##### Data extracts #####

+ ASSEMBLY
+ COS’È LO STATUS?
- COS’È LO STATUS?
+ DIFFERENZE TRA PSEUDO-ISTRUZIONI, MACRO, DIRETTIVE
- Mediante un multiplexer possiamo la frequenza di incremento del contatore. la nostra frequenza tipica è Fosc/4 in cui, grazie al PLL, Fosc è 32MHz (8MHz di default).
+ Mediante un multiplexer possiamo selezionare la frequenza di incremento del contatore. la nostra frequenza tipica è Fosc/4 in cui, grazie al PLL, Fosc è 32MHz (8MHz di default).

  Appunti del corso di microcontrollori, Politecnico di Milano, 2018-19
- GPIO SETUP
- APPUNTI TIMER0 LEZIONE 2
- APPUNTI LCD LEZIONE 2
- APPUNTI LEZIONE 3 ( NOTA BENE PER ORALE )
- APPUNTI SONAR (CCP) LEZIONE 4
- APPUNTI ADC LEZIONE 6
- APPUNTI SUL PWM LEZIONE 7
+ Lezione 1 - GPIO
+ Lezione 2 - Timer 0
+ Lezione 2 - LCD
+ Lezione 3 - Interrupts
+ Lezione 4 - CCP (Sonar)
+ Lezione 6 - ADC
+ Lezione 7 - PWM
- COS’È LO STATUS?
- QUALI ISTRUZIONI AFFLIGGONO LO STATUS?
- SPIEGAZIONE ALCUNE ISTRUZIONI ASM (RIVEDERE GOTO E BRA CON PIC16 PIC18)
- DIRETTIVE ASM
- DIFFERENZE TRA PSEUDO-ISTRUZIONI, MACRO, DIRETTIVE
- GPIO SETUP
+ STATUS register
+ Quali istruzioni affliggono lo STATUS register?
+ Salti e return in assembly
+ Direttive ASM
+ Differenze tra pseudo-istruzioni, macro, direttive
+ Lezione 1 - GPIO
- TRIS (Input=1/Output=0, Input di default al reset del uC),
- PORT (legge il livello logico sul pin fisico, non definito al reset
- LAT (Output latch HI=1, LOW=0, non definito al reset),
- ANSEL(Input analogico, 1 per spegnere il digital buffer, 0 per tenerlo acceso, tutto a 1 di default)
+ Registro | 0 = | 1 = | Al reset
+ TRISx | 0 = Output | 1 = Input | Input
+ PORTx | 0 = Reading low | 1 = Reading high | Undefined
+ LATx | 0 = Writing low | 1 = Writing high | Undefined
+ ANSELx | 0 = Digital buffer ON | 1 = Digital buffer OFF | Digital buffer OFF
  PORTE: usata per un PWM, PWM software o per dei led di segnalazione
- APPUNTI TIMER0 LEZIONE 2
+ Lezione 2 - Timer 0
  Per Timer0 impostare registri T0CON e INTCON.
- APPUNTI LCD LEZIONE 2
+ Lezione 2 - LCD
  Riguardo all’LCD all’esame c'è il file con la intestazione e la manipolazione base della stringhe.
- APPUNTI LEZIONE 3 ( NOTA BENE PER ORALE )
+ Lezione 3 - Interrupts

#####

> [Problem to work on]
The reply should consist solely of the lines of the data, exact, from the opening line through the line with "- LAT (Output", inclusive.

> [Answer to the problem]
+ ASSEMBLY
+ COS’È LO STATUS?
- COS’È LO STATUS?
+ DIFFERENZE TRA PSEUDO-ISTRUZIONI, MACRO, DIRETTIVE
- Mediante un multiplexer possiamo la frequenza di incremento del contatore. la nostra frequenza tipica è Fosc/4 in cui, grazie al PLL, Fosc è 32MHz (8MHz di default).
+ Mediante un multiplexer possiamo selezionare la frequenza di incremento del contatore. la nostra frequenza tipica è Fosc/4 in cui, grazie al PLL, Fosc è 32MHz (8MHz di default).

  Appunti del corso di microcontrollori, Politecnico di Milano, 2018-19
- GPIO SETUP
- APPUNTI TIMER0 LEZIONE 2
- APPUNTI LCD LEZIONE 2
- APPUNTI LEZIONE 3 ( NOTA BENE PER ORALE )
- APPUNTI SONAR (CCP) LEZIONE 4
- APPUNTI ADC LEZIONE 6
- APPUNTI SUL PWM LEZIONE 7
+ Lezione 1 - GPIO
+ Lezione 2 - Timer 0
+ Lezione 2 - LCD
+ Lezione 3 - Interrupts
+ Lezione 4 - CCP (Sonar)
+ Lezione 6 - ADC
+ Lezione 7 - PWM
- COS’È LO STATUS?
- QUALI ISTRUZIONI AFFLIGGONO LO STATUS?
- SPIEGAZIONE ALCUNE ISTRUZIONI ASM (RIVEDERE GOTO E BRA CON PIC16 PIC18)
- DIRETTIVE ASM
- DIFFERENZE TRA PSEUDO-ISTRUZIONI, MACRO, DIRETTIVE
- GPIO SETUP
+ STATUS register
+ Quali istruzioni affliggono lo STATUS register?
+ Salti e return in assembly
+ Direttive ASM
+ Differenze tra pseudo-istruzioni, macro, direttive
+ Lezione 1 - GPIO
- TRIS (Input=1/Output=0, Input di default al reset del uC),
- PORT (legge il livello logico sul pin fisico, non definito al reset
- LAT (Output latch HI=1, LOW=0, non definito al reset),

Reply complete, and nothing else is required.